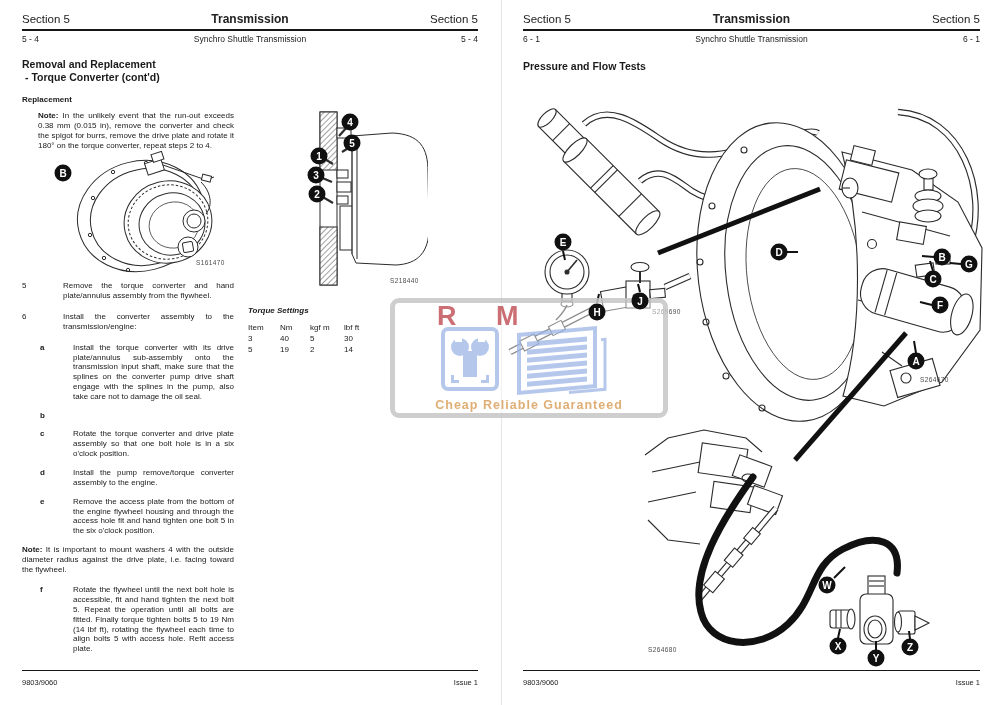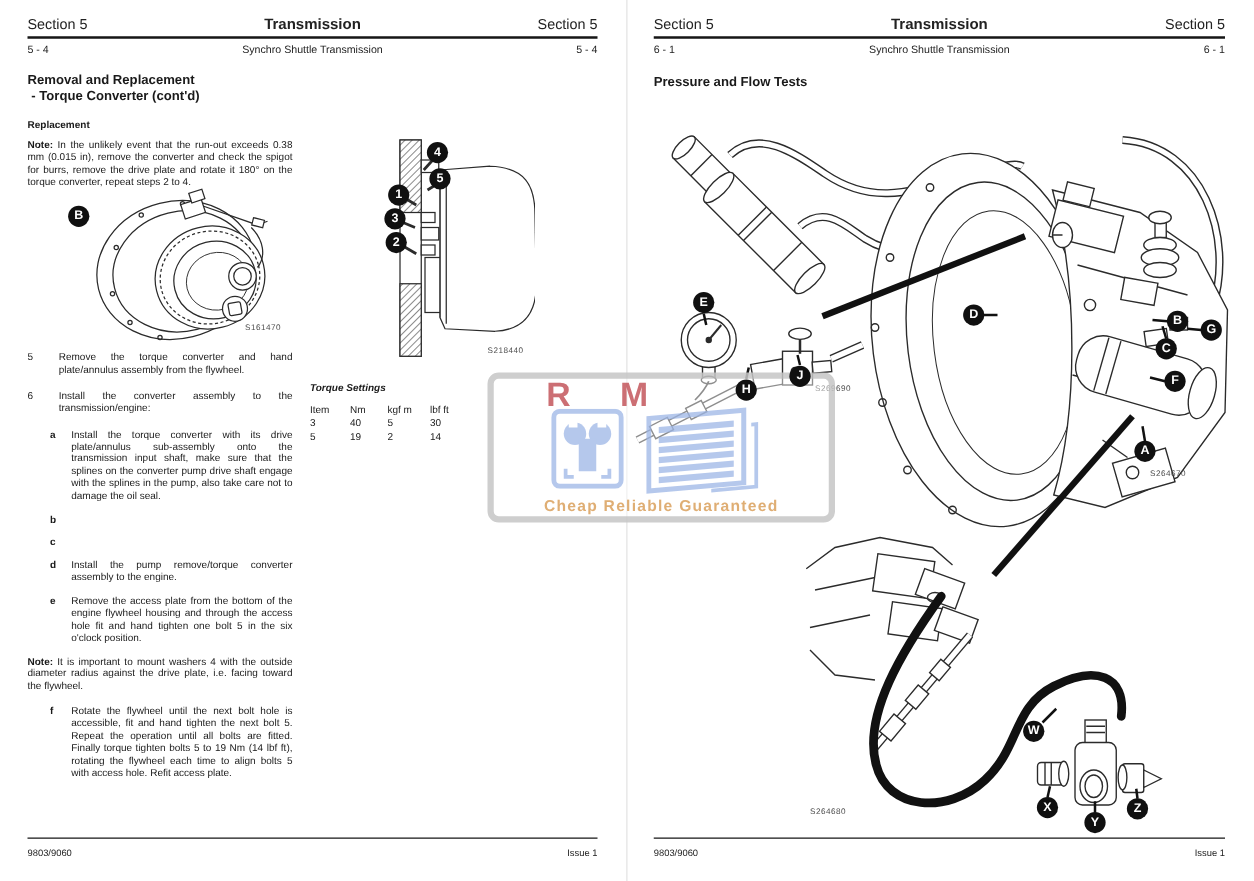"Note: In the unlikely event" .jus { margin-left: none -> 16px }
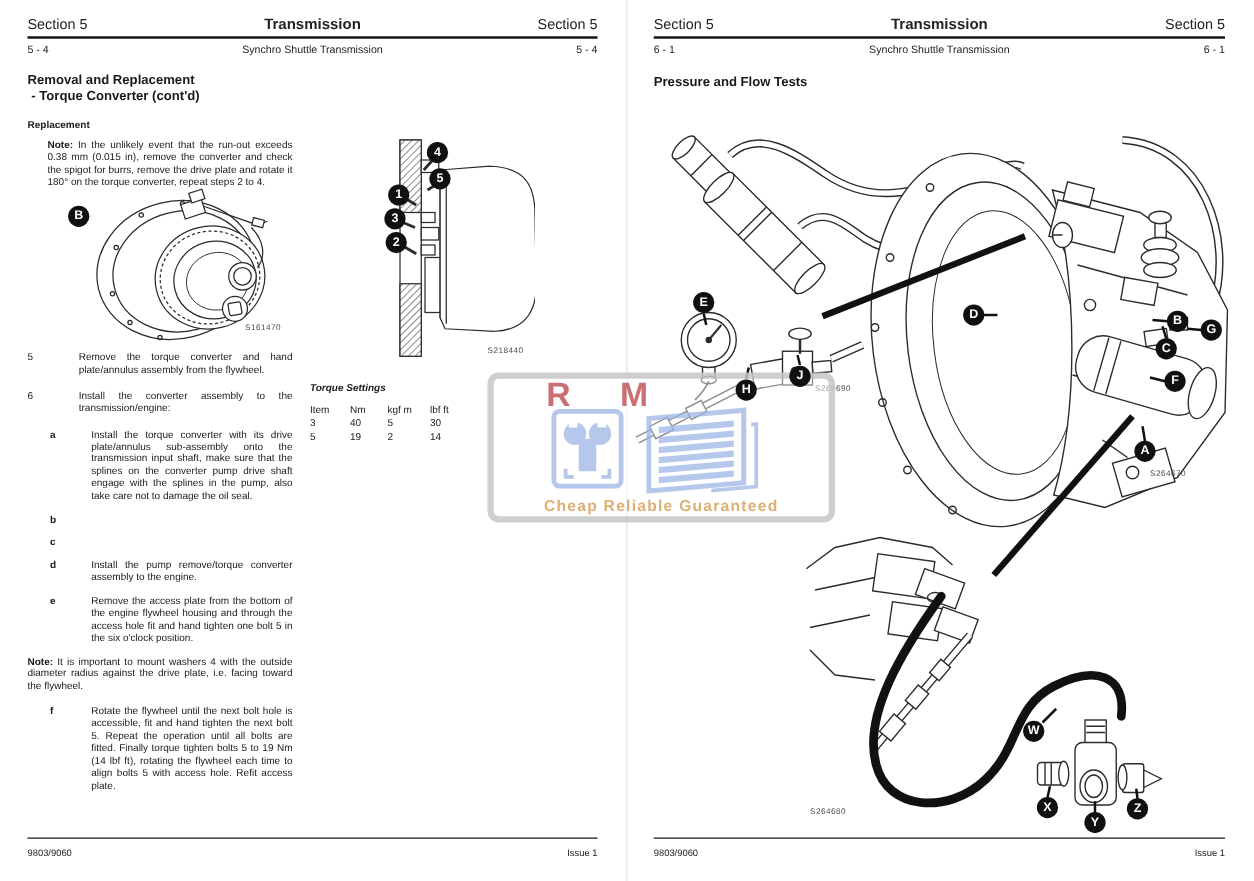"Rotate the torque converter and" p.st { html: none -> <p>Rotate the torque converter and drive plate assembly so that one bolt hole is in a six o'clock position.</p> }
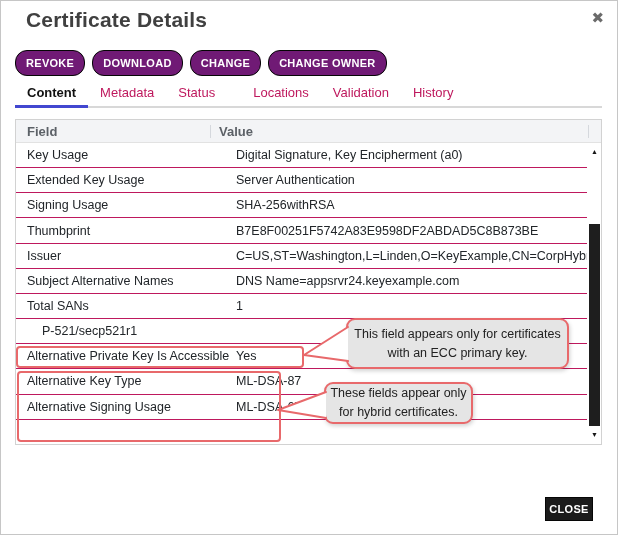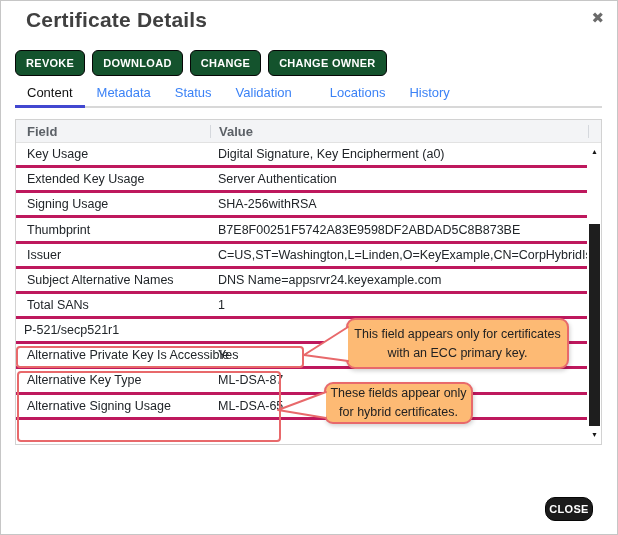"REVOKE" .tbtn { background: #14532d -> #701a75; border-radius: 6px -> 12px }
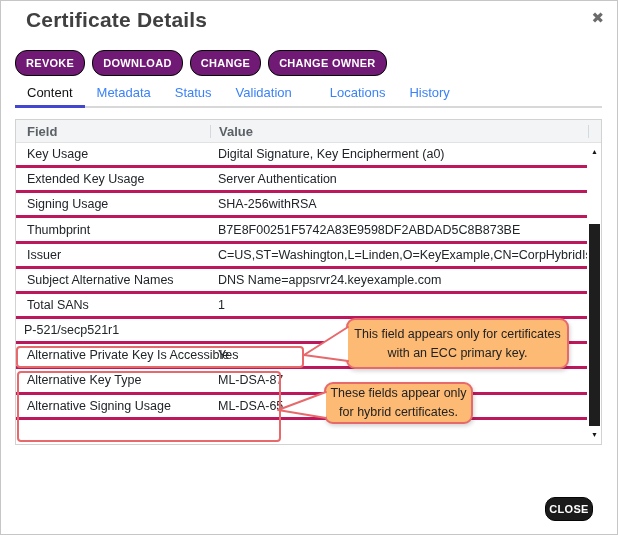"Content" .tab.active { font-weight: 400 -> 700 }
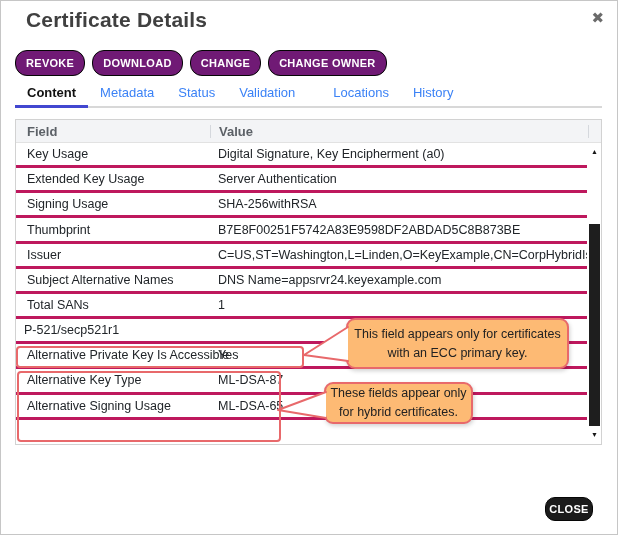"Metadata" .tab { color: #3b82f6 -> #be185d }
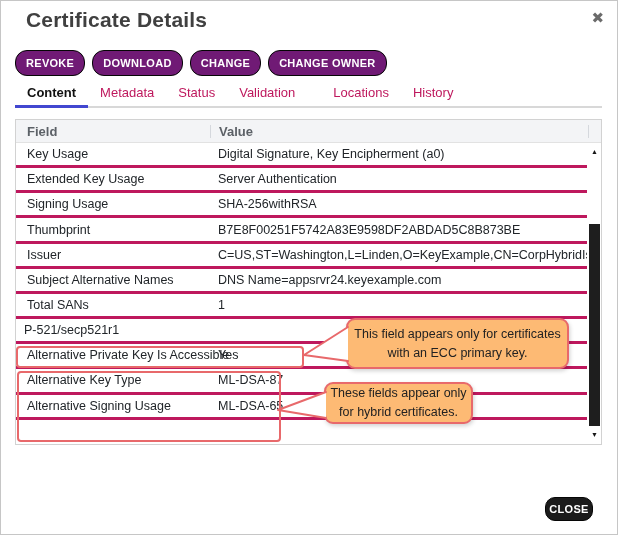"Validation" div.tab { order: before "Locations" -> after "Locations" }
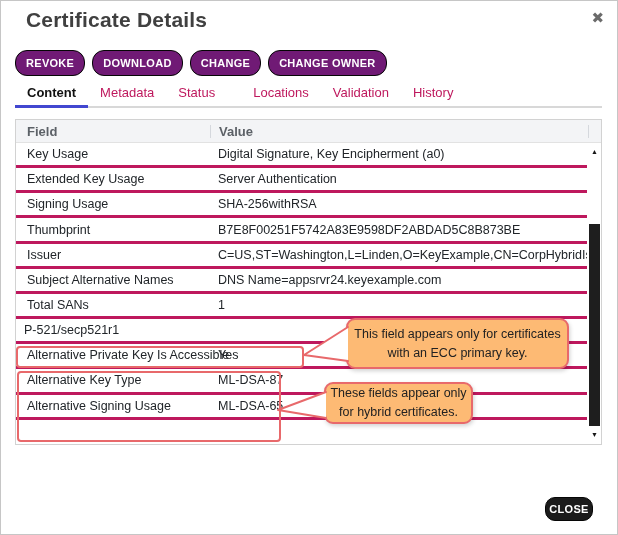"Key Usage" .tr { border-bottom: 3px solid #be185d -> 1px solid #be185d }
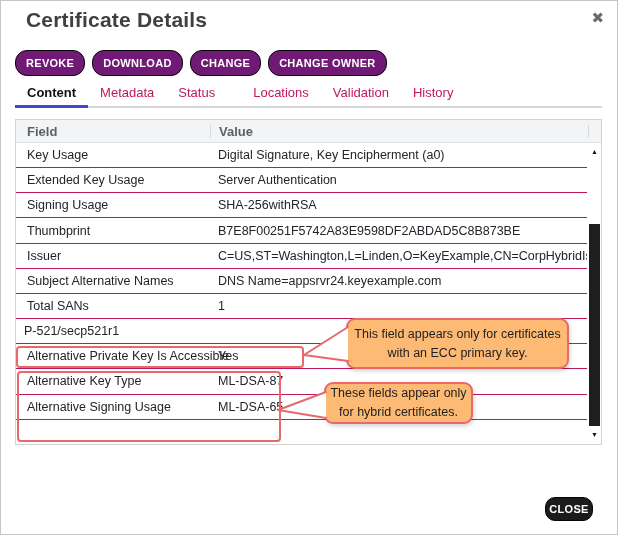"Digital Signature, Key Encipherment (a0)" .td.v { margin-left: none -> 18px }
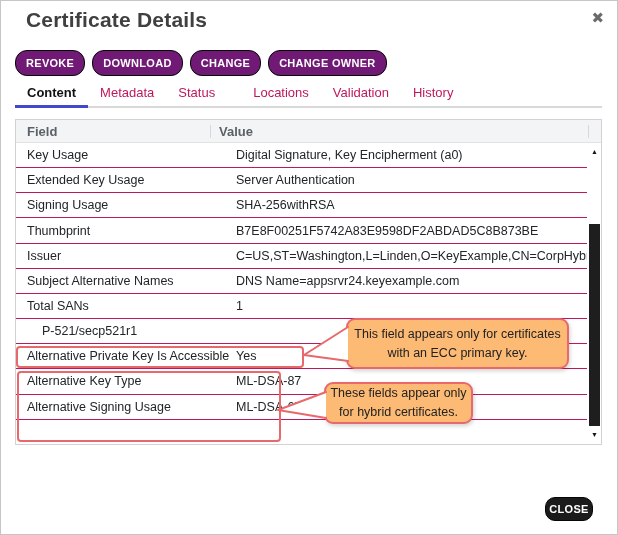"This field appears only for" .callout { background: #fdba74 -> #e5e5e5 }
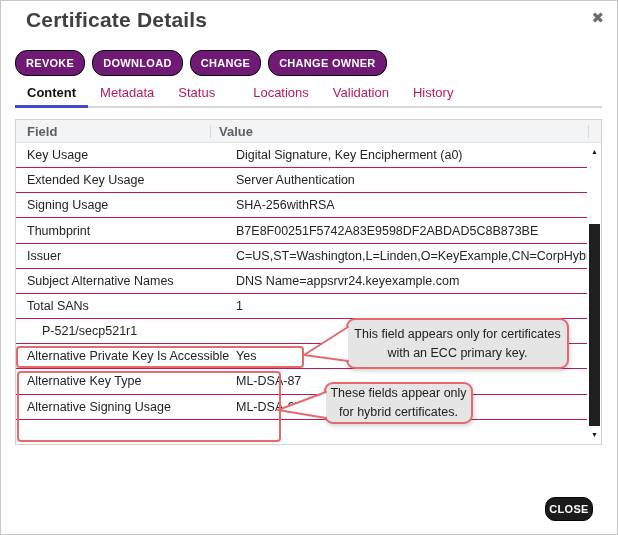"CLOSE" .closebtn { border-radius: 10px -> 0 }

--

> **Task statement**:
Reproduce the lines above beginning at the line that contains "background: #14532d ->" and ending at the line that contains "Signature, Key Encipherment". No pictures.

> **Written answer**:
"REVOKE" .tbtn { background: #14532d -> #701a75; border-radius: 6px -> 12px }
"Content" .tab.active { font-weight: 400 -> 700 }
"Metadata" .tab { color: #3b82f6 -> #be185d }
"Validation" div.tab { order: before "Locations" -> after "Locations" }
"Key Usage" .tr { border-bottom: 3px solid #be185d -> 1px solid #be185d }
"Digital Signature, Key Encipherment (a0)" .td.v { margin-left: none -> 18px }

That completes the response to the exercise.